Action item: Your answer must be a word-for-word copy of the listing, with all pictures excluded.

Information provided:
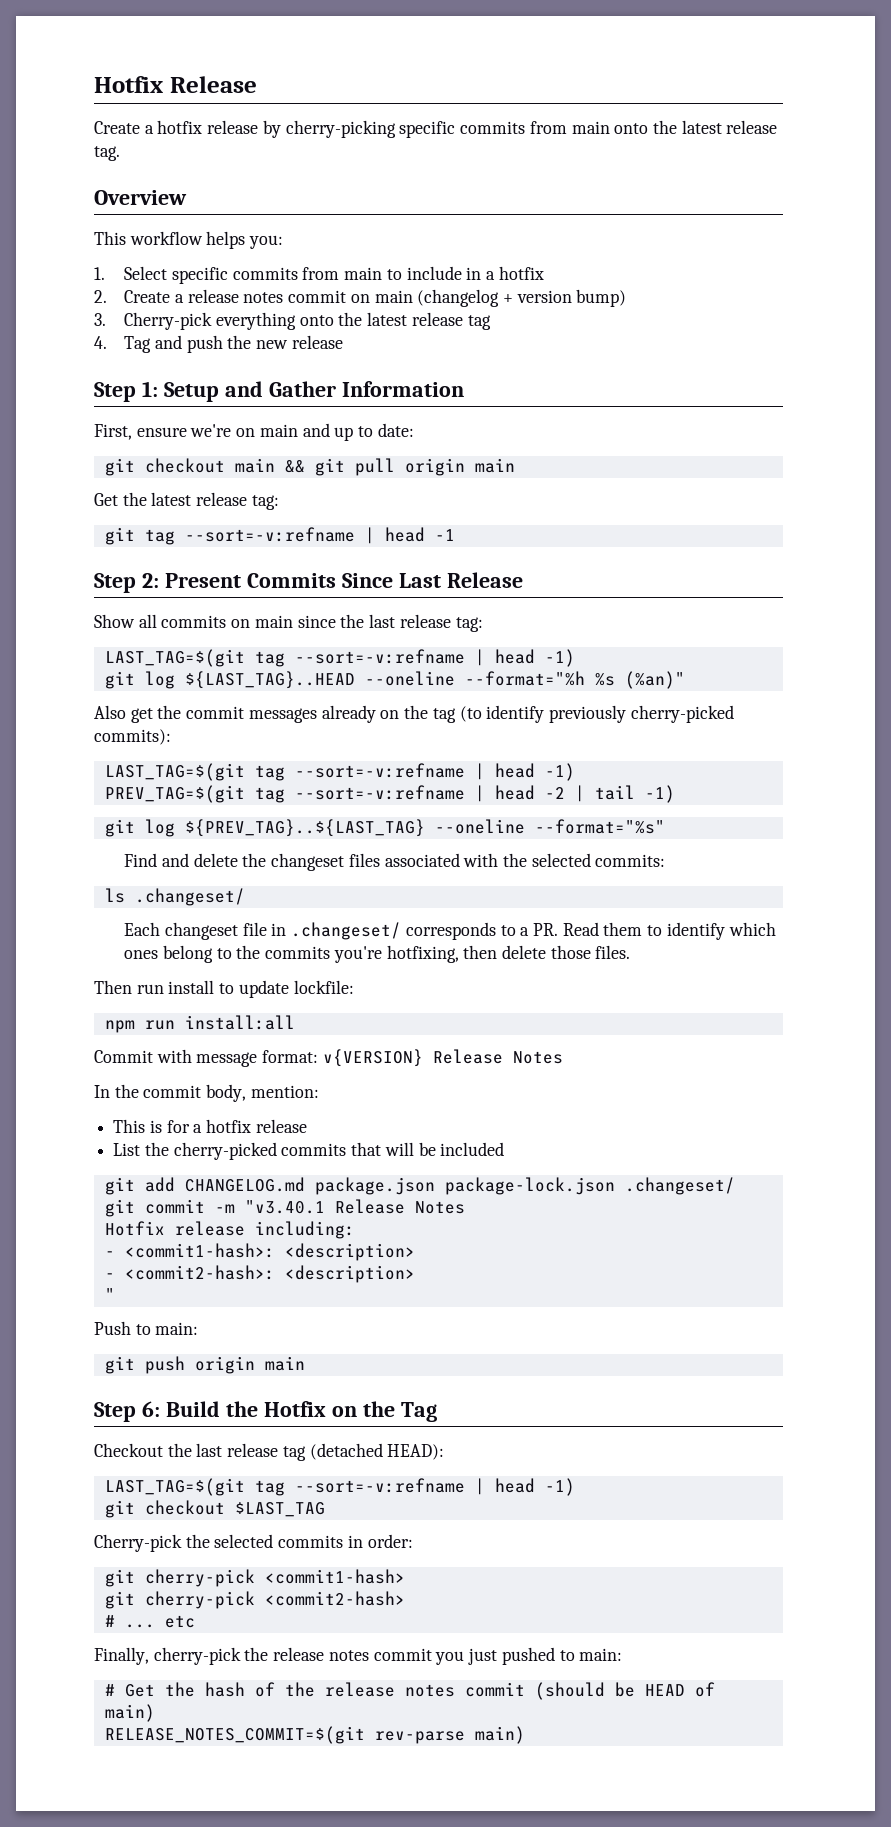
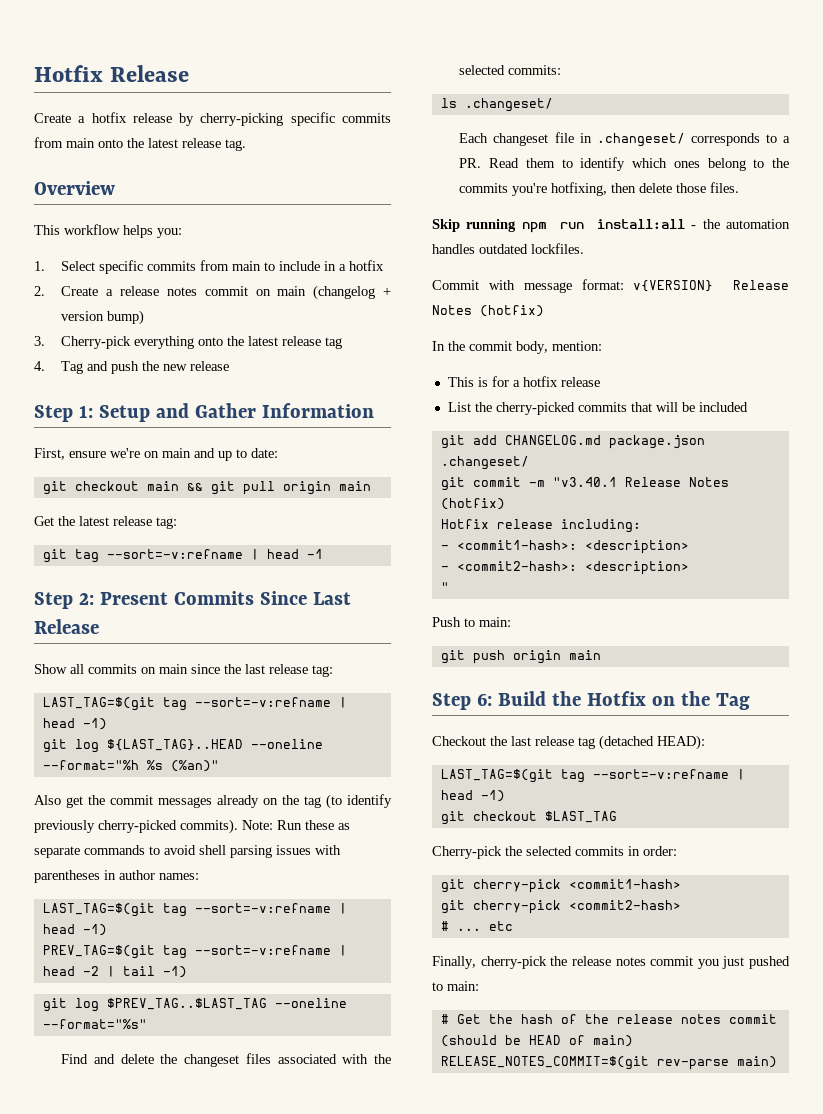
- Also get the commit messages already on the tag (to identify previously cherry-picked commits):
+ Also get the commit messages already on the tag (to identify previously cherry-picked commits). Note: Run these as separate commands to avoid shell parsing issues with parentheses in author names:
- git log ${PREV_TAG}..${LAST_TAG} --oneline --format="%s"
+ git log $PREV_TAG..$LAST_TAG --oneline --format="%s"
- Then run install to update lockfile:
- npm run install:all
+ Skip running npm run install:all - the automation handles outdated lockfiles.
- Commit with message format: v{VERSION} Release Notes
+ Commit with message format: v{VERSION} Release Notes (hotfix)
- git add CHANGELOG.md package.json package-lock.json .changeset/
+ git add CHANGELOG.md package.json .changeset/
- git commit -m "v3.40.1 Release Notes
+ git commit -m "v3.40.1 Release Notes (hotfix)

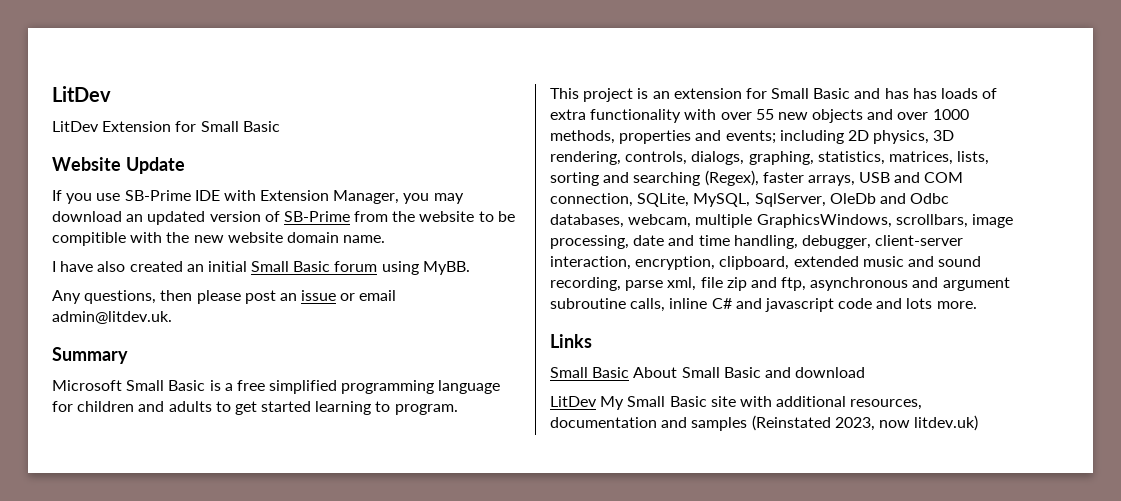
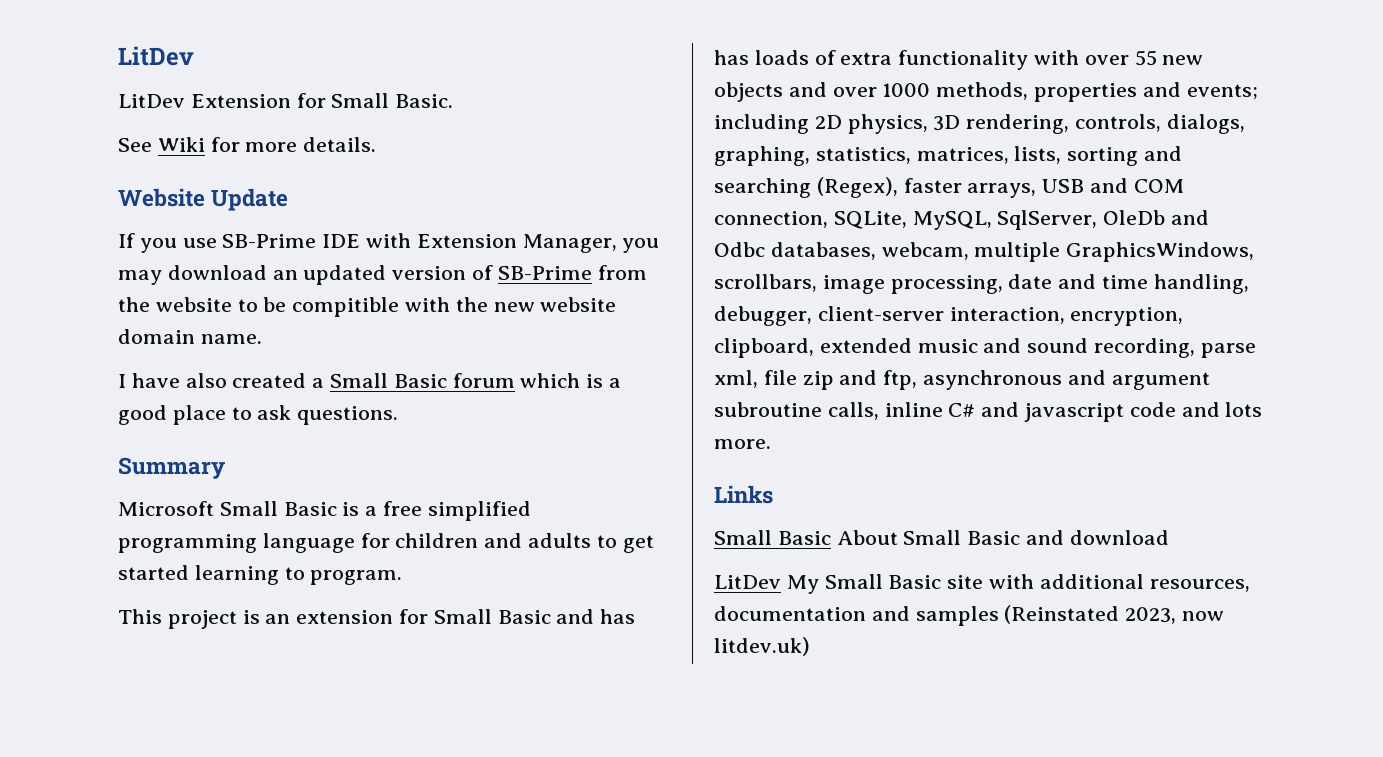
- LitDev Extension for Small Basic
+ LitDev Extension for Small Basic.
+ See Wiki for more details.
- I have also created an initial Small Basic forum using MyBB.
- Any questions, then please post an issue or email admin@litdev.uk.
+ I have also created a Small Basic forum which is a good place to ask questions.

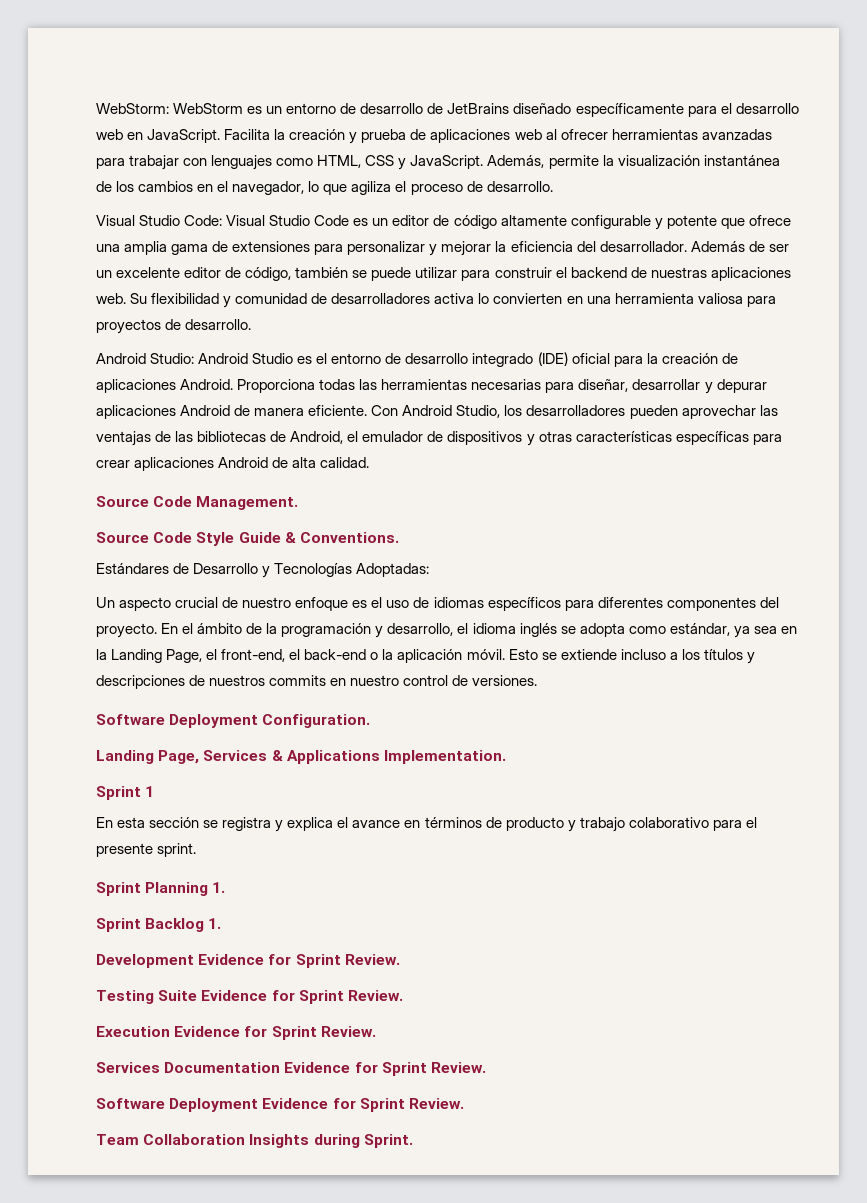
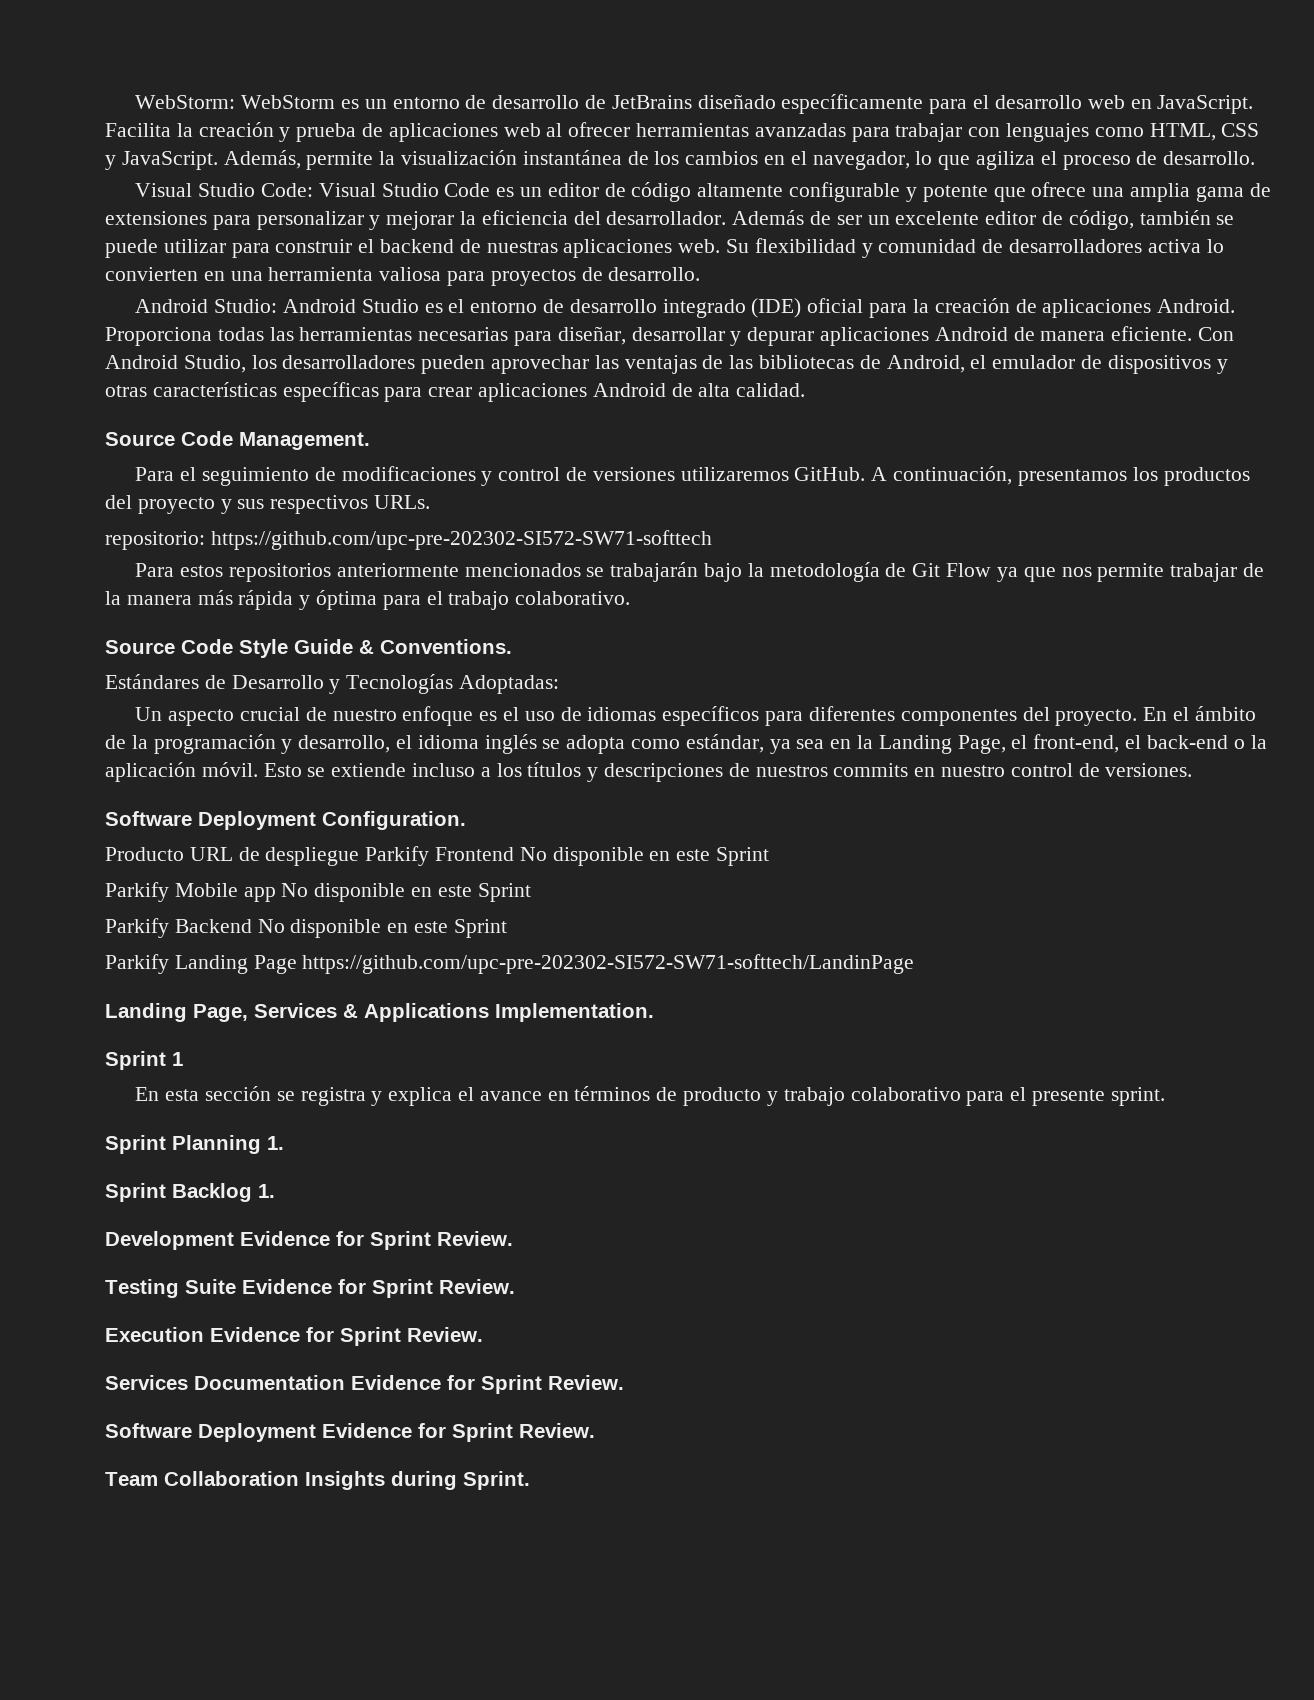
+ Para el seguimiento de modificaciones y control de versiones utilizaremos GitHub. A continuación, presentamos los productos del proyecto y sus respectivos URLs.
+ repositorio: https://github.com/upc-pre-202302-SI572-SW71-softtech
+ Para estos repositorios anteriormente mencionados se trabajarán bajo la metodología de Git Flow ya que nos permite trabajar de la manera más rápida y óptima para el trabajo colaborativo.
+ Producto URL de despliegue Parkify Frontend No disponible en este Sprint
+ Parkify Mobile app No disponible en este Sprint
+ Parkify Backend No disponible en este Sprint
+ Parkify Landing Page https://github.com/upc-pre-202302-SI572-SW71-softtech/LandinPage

Written response:
- Also get the commit messages already on the tag (to identify previously cherry-picked commits):
+ Also get the commit messages already on the tag (to identify previously cherry-picked commits). Note: Run these as separate commands to avoid shell parsing issues with parentheses in author names:
- git log ${PREV_TAG}..${LAST_TAG} --oneline --format="%s"
+ git log $PREV_TAG..$LAST_TAG --oneline --format="%s"
- Then run install to update lockfile:
- npm run install:all
+ Skip running npm run install:all - the automation handles outdated lockfiles.
- Commit with message format: v{VERSION} Release Notes
+ Commit with message format: v{VERSION} Release Notes (hotfix)
- git add CHANGELOG.md package.json package-lock.json .changeset/
+ git add CHANGELOG.md package.json .changeset/
- git commit -m "v3.40.1 Release Notes
+ git commit -m "v3.40.1 Release Notes (hotfix)

- LitDev Extension for Small Basic
+ LitDev Extension for Small Basic.
+ See Wiki for more details.
- I have also created an initial Small Basic forum using MyBB.
- Any questions, then please post an issue or email admin@litdev.uk.
+ I have also created a Small Basic forum which is a good place to ask questions.

+ Para el seguimiento de modificaciones y control de versiones utilizaremos GitHub. A continuación, presentamos los productos del proyecto y sus respectivos URLs.
+ repositorio: https://github.com/upc-pre-202302-SI572-SW71-softtech
+ Para estos repositorios anteriormente mencionados se trabajarán bajo la metodología de Git Flow ya que nos permite trabajar de la manera más rápida y óptima para el trabajo colaborativo.
+ Producto URL de despliegue Parkify Frontend No disponible en este Sprint
+ Parkify Mobile app No disponible en este Sprint
+ Parkify Backend No disponible en este Sprint
+ Parkify Landing Page https://github.com/upc-pre-202302-SI572-SW71-softtech/LandinPage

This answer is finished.